Characterization of the role of the cytochrome P450 1A1 in the metabolism of aflatoxin B1 in an engineered (CRISPR-Cas9) bovine liver cell line

Abstract: Aflatoxin B1 (AFB1) is a mycotoxin of particular concern due to its potent hepatotoxic, carcinogenic, and immunosuppressive properties, posing significant risks to human and animal health. In livestock species, exposure to AFB1-contaminated feed may induce several harmful effects, thus representing a major economic and health concern.
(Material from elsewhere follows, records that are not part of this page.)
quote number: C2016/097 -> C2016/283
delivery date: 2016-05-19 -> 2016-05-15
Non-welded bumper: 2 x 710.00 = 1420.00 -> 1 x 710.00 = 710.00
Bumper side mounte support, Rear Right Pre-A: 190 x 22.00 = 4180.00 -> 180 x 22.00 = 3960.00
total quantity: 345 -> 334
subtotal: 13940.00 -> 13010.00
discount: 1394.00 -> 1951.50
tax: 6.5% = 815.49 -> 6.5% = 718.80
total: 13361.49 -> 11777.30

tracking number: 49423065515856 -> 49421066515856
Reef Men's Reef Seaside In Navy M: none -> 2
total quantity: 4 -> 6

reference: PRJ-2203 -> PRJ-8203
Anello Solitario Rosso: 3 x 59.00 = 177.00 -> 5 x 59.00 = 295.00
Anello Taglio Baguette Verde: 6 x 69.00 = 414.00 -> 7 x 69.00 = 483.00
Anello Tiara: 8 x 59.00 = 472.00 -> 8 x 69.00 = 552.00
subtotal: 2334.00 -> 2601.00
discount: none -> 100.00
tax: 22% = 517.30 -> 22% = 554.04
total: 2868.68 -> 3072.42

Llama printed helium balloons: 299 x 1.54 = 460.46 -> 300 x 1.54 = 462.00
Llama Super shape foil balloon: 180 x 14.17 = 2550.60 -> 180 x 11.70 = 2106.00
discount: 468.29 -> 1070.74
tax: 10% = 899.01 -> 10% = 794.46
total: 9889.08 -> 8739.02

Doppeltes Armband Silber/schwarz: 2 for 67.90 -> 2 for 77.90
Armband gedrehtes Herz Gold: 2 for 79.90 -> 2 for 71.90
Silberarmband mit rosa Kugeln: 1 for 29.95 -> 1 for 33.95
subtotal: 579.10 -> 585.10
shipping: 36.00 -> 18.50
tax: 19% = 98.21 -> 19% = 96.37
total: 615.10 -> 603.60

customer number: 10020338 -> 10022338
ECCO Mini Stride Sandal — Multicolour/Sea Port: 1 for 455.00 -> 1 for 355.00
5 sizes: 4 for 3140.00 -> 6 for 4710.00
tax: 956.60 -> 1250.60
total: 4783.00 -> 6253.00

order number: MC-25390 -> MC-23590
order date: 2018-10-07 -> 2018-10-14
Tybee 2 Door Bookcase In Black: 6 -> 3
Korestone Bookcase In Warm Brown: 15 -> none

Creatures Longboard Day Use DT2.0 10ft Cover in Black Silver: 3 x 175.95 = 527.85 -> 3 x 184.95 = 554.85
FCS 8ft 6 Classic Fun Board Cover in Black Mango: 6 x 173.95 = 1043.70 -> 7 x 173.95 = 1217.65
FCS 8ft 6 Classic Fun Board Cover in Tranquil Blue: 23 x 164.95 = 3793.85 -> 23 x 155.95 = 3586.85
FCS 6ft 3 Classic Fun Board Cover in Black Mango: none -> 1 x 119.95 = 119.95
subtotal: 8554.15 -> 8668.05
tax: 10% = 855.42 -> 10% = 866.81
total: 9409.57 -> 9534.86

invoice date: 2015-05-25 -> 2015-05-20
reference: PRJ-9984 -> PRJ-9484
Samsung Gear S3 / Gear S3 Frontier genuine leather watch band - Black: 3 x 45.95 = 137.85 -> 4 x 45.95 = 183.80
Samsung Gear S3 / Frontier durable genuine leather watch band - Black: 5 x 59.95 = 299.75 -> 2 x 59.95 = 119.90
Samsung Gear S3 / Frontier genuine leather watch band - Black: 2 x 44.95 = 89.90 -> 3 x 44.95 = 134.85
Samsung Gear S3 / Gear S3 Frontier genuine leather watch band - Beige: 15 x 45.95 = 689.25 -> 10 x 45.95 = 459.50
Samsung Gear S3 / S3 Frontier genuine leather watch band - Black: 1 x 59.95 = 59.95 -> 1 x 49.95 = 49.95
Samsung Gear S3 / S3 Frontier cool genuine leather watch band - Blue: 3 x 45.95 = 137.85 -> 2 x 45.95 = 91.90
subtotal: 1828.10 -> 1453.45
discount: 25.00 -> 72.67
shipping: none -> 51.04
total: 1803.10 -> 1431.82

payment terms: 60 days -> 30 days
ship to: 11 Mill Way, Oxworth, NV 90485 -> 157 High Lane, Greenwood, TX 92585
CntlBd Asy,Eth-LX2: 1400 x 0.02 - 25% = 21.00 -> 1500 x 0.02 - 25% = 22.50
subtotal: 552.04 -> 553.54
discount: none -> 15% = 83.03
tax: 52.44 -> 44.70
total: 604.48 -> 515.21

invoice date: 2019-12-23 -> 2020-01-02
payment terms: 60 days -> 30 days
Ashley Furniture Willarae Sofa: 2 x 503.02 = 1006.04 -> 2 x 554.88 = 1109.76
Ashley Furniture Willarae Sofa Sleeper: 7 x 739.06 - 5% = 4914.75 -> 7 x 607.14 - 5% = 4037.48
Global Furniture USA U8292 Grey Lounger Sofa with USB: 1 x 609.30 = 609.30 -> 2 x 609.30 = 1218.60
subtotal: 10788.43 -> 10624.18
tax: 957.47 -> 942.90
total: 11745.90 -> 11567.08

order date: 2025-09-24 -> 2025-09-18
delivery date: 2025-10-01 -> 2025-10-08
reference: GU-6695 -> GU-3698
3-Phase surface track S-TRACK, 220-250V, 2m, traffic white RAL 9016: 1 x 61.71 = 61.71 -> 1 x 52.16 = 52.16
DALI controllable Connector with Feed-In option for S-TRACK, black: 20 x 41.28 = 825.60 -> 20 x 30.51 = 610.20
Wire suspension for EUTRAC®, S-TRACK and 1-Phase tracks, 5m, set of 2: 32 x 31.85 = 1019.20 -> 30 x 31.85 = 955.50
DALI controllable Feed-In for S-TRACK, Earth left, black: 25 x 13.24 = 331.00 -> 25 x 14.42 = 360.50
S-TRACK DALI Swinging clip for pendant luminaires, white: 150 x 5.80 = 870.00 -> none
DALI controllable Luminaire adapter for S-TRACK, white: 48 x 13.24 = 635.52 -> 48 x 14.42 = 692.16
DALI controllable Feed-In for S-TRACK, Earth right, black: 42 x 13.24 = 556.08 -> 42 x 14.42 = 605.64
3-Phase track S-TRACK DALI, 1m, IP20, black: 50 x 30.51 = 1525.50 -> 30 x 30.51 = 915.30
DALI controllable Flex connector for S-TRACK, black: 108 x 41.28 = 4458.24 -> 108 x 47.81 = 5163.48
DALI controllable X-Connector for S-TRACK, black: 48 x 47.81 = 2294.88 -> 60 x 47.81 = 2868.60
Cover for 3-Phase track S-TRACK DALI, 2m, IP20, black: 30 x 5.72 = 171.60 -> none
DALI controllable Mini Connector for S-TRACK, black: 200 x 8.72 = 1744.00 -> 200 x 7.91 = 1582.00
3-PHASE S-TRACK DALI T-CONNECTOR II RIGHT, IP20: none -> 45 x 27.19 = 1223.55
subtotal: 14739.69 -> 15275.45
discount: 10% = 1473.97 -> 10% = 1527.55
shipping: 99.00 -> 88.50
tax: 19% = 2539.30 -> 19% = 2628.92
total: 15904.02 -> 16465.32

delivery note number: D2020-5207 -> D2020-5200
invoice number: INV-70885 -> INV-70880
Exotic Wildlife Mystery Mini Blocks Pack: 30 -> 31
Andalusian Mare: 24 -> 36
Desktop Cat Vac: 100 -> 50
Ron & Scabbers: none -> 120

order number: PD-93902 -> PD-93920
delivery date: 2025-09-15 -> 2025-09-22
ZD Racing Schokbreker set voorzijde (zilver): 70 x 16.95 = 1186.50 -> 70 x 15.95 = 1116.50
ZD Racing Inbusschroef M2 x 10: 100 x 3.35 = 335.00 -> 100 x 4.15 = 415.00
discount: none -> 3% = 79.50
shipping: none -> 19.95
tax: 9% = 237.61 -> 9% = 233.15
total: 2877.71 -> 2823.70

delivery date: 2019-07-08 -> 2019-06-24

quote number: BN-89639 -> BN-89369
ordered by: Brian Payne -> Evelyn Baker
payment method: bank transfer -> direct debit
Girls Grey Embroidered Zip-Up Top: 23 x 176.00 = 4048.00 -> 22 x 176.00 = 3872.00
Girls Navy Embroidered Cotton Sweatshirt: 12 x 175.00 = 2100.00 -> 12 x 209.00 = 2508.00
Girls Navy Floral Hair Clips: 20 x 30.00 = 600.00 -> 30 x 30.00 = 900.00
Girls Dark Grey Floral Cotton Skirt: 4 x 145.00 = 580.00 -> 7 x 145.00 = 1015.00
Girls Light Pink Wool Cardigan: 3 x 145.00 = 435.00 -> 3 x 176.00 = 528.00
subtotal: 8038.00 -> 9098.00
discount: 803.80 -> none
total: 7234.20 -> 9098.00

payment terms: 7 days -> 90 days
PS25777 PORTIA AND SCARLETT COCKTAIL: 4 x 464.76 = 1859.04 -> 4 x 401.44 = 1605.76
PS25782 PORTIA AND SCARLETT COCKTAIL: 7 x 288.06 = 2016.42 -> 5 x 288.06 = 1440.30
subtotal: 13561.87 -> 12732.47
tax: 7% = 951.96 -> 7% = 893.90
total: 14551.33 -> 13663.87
Cytochrome P450 superfamily is responsible for most of the phase I reactions of endogenous and exogenous compounds, that mainly take place in the liver. These reactions could result in the biotransformation or the bioactivation of xenobiotics. CYP-mediated biotransformation results in less toxic metabolites than the parental compound, whereas in the case of bioactivation, the products are more toxic than the original compound. The main CYPs involved in the metabolism of AFB1 in humans are CYP1A2 and CYP3A4. Despite the susceptibility of bovine to AFB1 hepatotoxicity, little is known about AFB1-liver metabolism in cattle. Which CYPs are involved in the metabolism of AFB1 in bovine, which induce bioactivation and which induce biotransformation of AFB1, which is the mechanism involved? All of these questions are yet to be answered. We used bovine cell line BFH12 in our study. CYP1A2 is present in this cell line, but unlike humans, this CYP is not significantly expressed in bovine. This was the reason; we choose to work on CYP1A1. The CYP1A1 is a member of the cytochrome P450 enzyme superfamily, which plays a crucial role in the oxidative metabolism of various xenobiotic compounds e.g. aflatoxins in bovine species. To better understand the role of CYP1A1 in AFB1 metabolism in bovine liver, in this study, we performed the CRISPR/Cas-9 mediated knockout (KO) of CYP1A1 in BFH12 cells. We used CRISPR/Cas-9 technique to evaluate the role of CYP1A1 in AFB1 metabolism.